PROBLEM STATEMENT >> In the listing that follows, how many lines hold the string "Authorities"? Answer with the number only.

MATERIAL FOR THE TASK >>
● ● ● ● ●

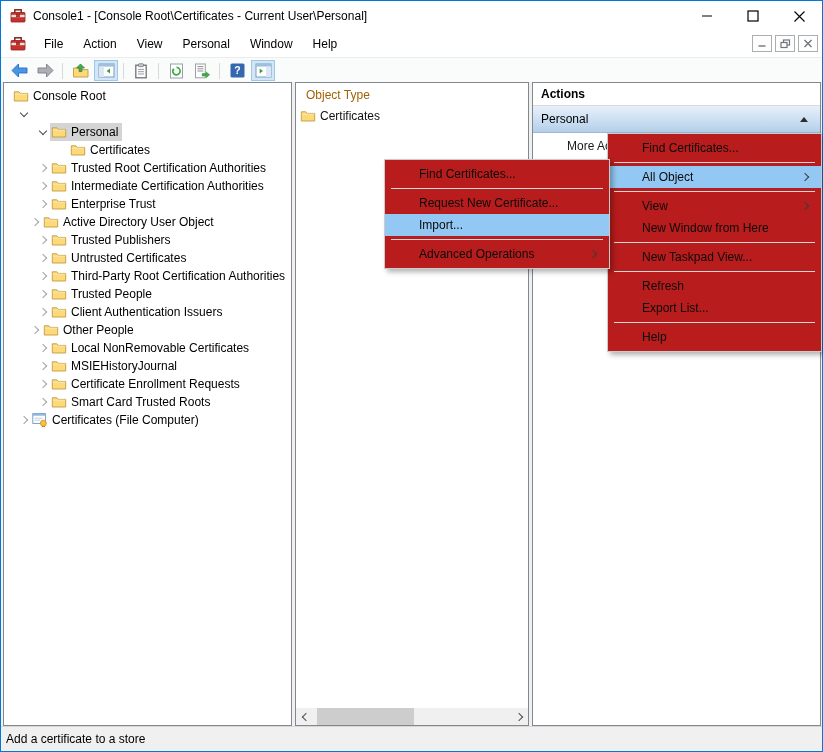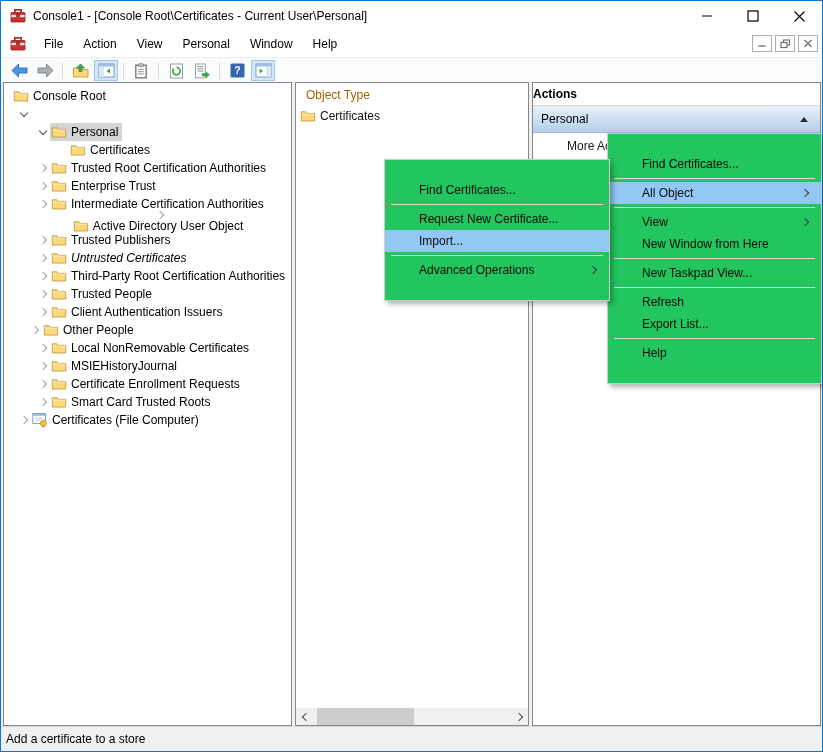--- a/index.html
+++ b/index.html
@@ -58,32 +58,32 @@
   .list-row .ticon{width:16px;height:16px;margin-right:4px;}
   .hscroll{position:absolute;left:0;right:0;bottom:0;height:17px;background:#f0f0f0;}
   .hs-arrow{position:absolute;top:0;width:17px;height:17px;display:flex;align-items:center;justify-content:center;}
   .hs-arrow.left{left:0;} .hs-arrow.right{right:0;}
   .hs-chev{display:inline-block;width:5px;height:5px;border-right:1.6px solid #4d4d4d;
            border-bottom:1.6px solid #4d4d4d;}
   .hs-chev.l{transform:rotate(135deg);margin-left:2px;} .hs-chev.r{transform:rotate(-45deg);margin-right:2px;}
   .hs-thumb{position:absolute;top:0;height:17px;background:#cdcdcd;}
 
   
-  .ap-header{height:22px;line-height:22px;font-weight:bold;color:#000;
+  .ap-header{height:22px;line-height:22px;font-weight:bold;padding-left:8px;color:#000;
              border-bottom:1px solid #d9d9d9;background:#fff;}
   .ap-section{height:26px;line-height:26px;padding-left:8px;position:relative;color:#000;
               background:linear-gradient(180deg,#e7f0fa 0%,#cbdff2 55%,#b4cfe9 100%);
               border-bottom:1px solid #9db9d6;}
   .ap-collapse{position:absolute;right:12px;top:11px;width:0;height:0;
                border-left:4px solid transparent;border-right:4px solid transparent;
                border-bottom:5px solid #2b2b2b;}
   .ap-more{height:26px;line-height:26px;padding-left:34px;color:#1a1a1a;}
 
   
-  .menu{position:absolute;background:#22c55e;border:1px solid #cbcbcb;padding:19px 0;
+  .menu{position:absolute;background:#b91c1c;border:1px solid #cbcbcb;padding:3px 0;
         box-shadow:3px 3px 5px rgba(0,0,0,0.30);box-sizing:border-box;}
   .ctx-menu{left:607px;top:133px;width:215px;z-index:55;}
   .sub-menu{left:384px;top:159px;width:226px;z-index:60;}
   .menu-row{height:22px;line-height:22px;padding-left:34px;padding-right:24px;
             position:relative;color:#0b0b0b;white-space:nowrap;}
   .menu-row.hl{background:#93c8f4;}
   .menu-sep{height:1px;background:#d9d9d9;margin:3px 6px;}
   .sub-arrow{position:absolute;right:13px;top:8px;width:5px;height:5px;
              border-right:1.3px solid #3c3c3c;border-bottom:1.3px solid #3c3c3c;transform:rotate(-45deg);}
 
@@ -311,38 +311,38 @@
             <span class="chev-cell">
               <span class="chev"></span>
             </span>
             <span class="node">
               <span class="ticon">
                 <svg width="16" height="16" viewBox="0 0 16 16">
                   <path d="M1.3 13 V3.8 h4.6 l1.3 1.6 h7.5 V13 Z" fill="#ffd977" stroke="#c09c43" stroke-width="0.9"></path>
                   <path d="M1.8 6.2 h12.4" stroke="#f5e5ad" stroke-width="1.2"></path>
                 </svg>
               </span>
+              <span class="tlabel">Intermediate Certification Authorities</span>
+            </span>
+          </div>
+          <div class="tree-row" style="padding-left: 32px;">
+            <span class="chev-cell">
+              <span class="chev"></span>
+            </span>
+            <span class="node">
+              <span class="ticon">
+                <svg width="16" height="16" viewBox="0 0 16 16">
+                  <path d="M1.3 13 V3.8 h4.6 l1.3 1.6 h7.5 V13 Z" fill="#ffd977" stroke="#c09c43" stroke-width="0.9"></path>
+                  <path d="M1.8 6.2 h12.4" stroke="#f5e5ad" stroke-width="1.2"></path>
+                </svg>
+              </span>
               <span class="tlabel">Enterprise Trust</span>
             </span>
           </div>
-          <div class="tree-row" style="padding-left: 32px;">
-            <span class="chev-cell">
-              <span class="chev"></span>
-            </span>
-            <span class="node">
-              <span class="ticon">
-                <svg width="16" height="16" viewBox="0 0 16 16">
-                  <path d="M1.3 13 V3.8 h4.6 l1.3 1.6 h7.5 V13 Z" fill="#ffd977" stroke="#c09c43" stroke-width="0.9"></path>
-                  <path d="M1.8 6.2 h12.4" stroke="#f5e5ad" stroke-width="1.2"></path>
-                </svg>
-              </span>
-              <span class="tlabel">Intermediate Certification Authorities</span>
-            </span>
-          </div>
-          <div class="tree-row" style="padding-left: 24px; flex-direction: column;">
+          <div class="tree-row" style="padding-left: 24px;">
             <span class="chev-cell">
               <span class="chev"></span>
             </span>
             <span class="node">
               <span class="ticon">
                 <svg width="16" height="16" viewBox="0 0 16 16">
                   <path d="M1.3 13 V3.8 h4.6 l1.3 1.6 h7.5 V13 Z" fill="#ffd977" stroke="#c09c43" stroke-width="0.9"></path>
                   <path d="M1.8 6.2 h12.4" stroke="#f5e5ad" stroke-width="1.2"></path>
                 </svg>
               </span>
@@ -356,21 +356,21 @@
             <span class="node">
               <span class="ticon">
                 <svg width="16" height="16" viewBox="0 0 16 16">
                   <path d="M1.3 13 V3.8 h4.6 l1.3 1.6 h7.5 V13 Z" fill="#ffd977" stroke="#c09c43" stroke-width="0.9"></path>
                   <path d="M1.8 6.2 h12.4" stroke="#f5e5ad" stroke-width="1.2"></path>
                 </svg>
               </span>
               <span class="tlabel">Trusted Publishers</span>
             </span>
           </div>
-          <div class="tree-row" style="padding-left: 32px; font-style: italic;">
+          <div class="tree-row" style="padding-left: 32px;">
             <span class="chev-cell">
               <span class="chev"></span>
             </span>
             <span class="node">
               <span class="ticon">
                 <svg width="16" height="16" viewBox="0 0 16 16">
                   <path d="M1.3 13 V3.8 h4.6 l1.3 1.6 h7.5 V13 Z" fill="#ffd977" stroke="#c09c43" stroke-width="0.9"></path>
                   <path d="M1.8 6.2 h12.4" stroke="#f5e5ad" stroke-width="1.2"></path>
                 </svg>
               </span>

● ● ● ● ●

TASK OUTPUT >> 2